The concept of body positivity, which has roots in the fat liberation movement of the 1960s, gained traction on social media in the 2010s. The hashtag #bodypositivity has 35.5 billion views on TikTok, with posts from both fat and thin creators talking about what body positivity looks like for them. But when I type “body positivity” into my TikTok search bar, it auto-fills the phrase “body positivity is toxic.” One of the top posts is a video from a man complaining about the model Tess Holliday being featured on the cover of Cosmopolitan: “It’s like brainwashing people into thinking you’re like actually bad if you’re in shape.”
Celebrities known for their curvy or fat bodies have dropped the weight, and rich skinny people are shooting up with a diabetes drug that makes them shit their brains out. Our society is not built to be humane toward people in large bodies, and that’s reflected in the clothing sizes available in stores to the sizes of chairs in restaurants, movie theaters, and on airplanes. I do not begrudge anyone who simply wants to be treated with dignity, and who chooses to use Ozempic, and drugs like it, to achieve that.
But for many people—for me, certainly—the pursuit of thinness isn’t actually about being thin. It’s about control. When something in my career didn’t go the way I wanted, I’d punish myself with no dinner. When a global pandemic forced me indoors for several months and ambulance sirens kept us up all night, I ran six miles a day and started doing Chloe Ting at-home workouts. When I don’t live up to my values in the way I talk to my friends or family or my partner, I start to see flaws in my body until my mental image of myself looks more like a Cubist portrait than a woman. It’s easier to stop eating than it is to confront the unfixable problems that are actually eating at me.

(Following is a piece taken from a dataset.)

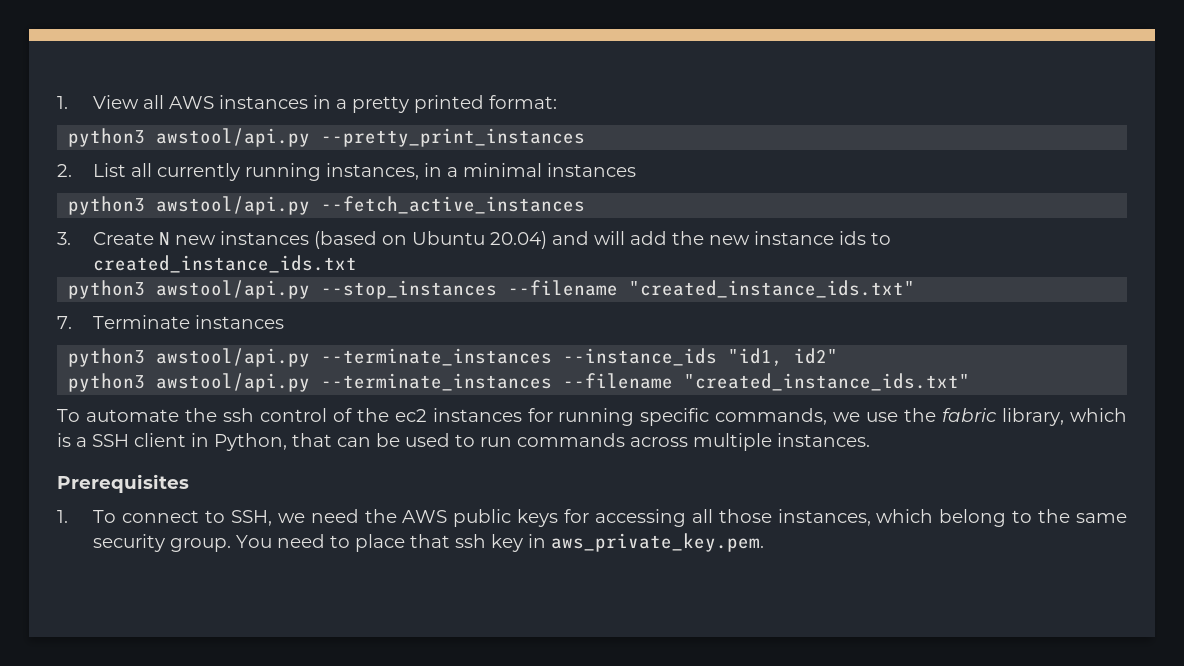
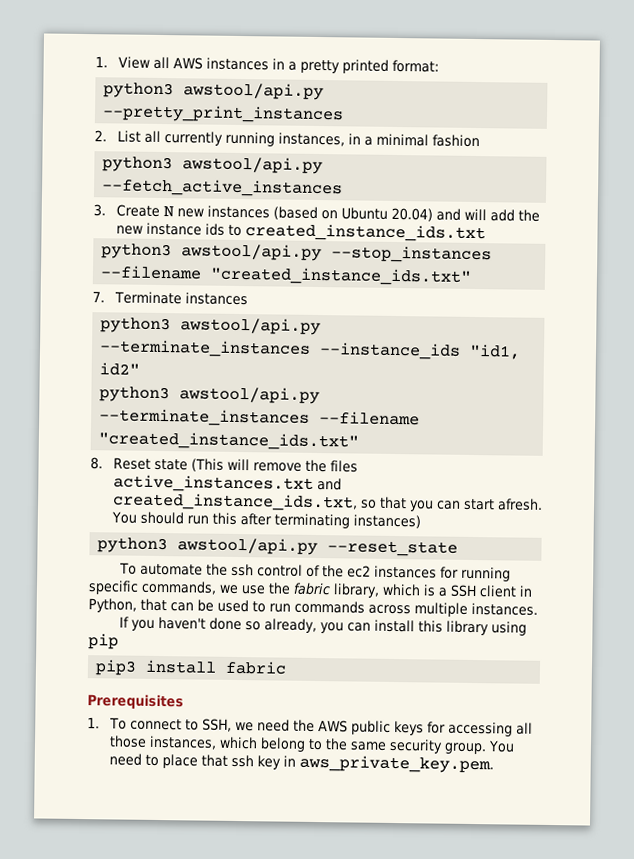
[547,163,637,177] instances -> [431,134,480,148] fashion
(971, 382) none -> [90,457,358,473] [112,474,342,493] [111,492,543,512] [110,511,421,529] [97,537,459,557] // 8. Reset state (This will remove the files active_instances.txt and created_instance_ids.txt, so that you can start afresh. You should run this after terminating instances) // python3 awstool/api.py --reset_state
(870, 440) none -> [119,616,528,636] [88,633,119,650] [95,659,288,676] // If you haven't done so already, you can install this library using pip // pip3 install fabric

After a particularly troubling bout of restriction last year, I started seeing a dietician once a week to work through my disordered eating habits. It’s a massive privilege I can afford because of my income and health insurance. She asks me infuriating questions like “what is ‘healthy’ food?” and “how do you distinguish exercise from other forms of movement?” She helps me build meals I feel excited to eat and gives me homework like “eat all the Archie Moore’s french fries” and “play video games when you start to pick apart your body.” I realized how deeply The Rules were ingrained in my brain when I explained to her why it can be so stressful to eat out. I told her about how Seventeen taught me that I can only eat six-inch pizza slices, and that I should always consider cutting my meals in half. She was amazed at all of The Rules I could remember.
“That takes up so much space in your brain,” she said.
I asked if it was possible to replace The Rules, and she said yes. We create new rules. We went on to talk about what makes a carrot inherently more healthy than a french fry (all of my attempts were shot down, so don’t even try), and talked about how health is about balance and variety in the aggregate. Then she told me about a high-school friend of hers who always ordered pancakes at the diner they went to after parties. When she drizzled syrup onto her pancake and cut into it, she would say to herself, “Body by pancake.”
I laughed when she told me this, but the phrase has a talismanic quality and it stuck with me through the night. Body by pancake. I thought of what I love so much about Poppy’s pancakes: their softness, their warmth, the joy I feel every time I eat one. I want to be filled with those qualities.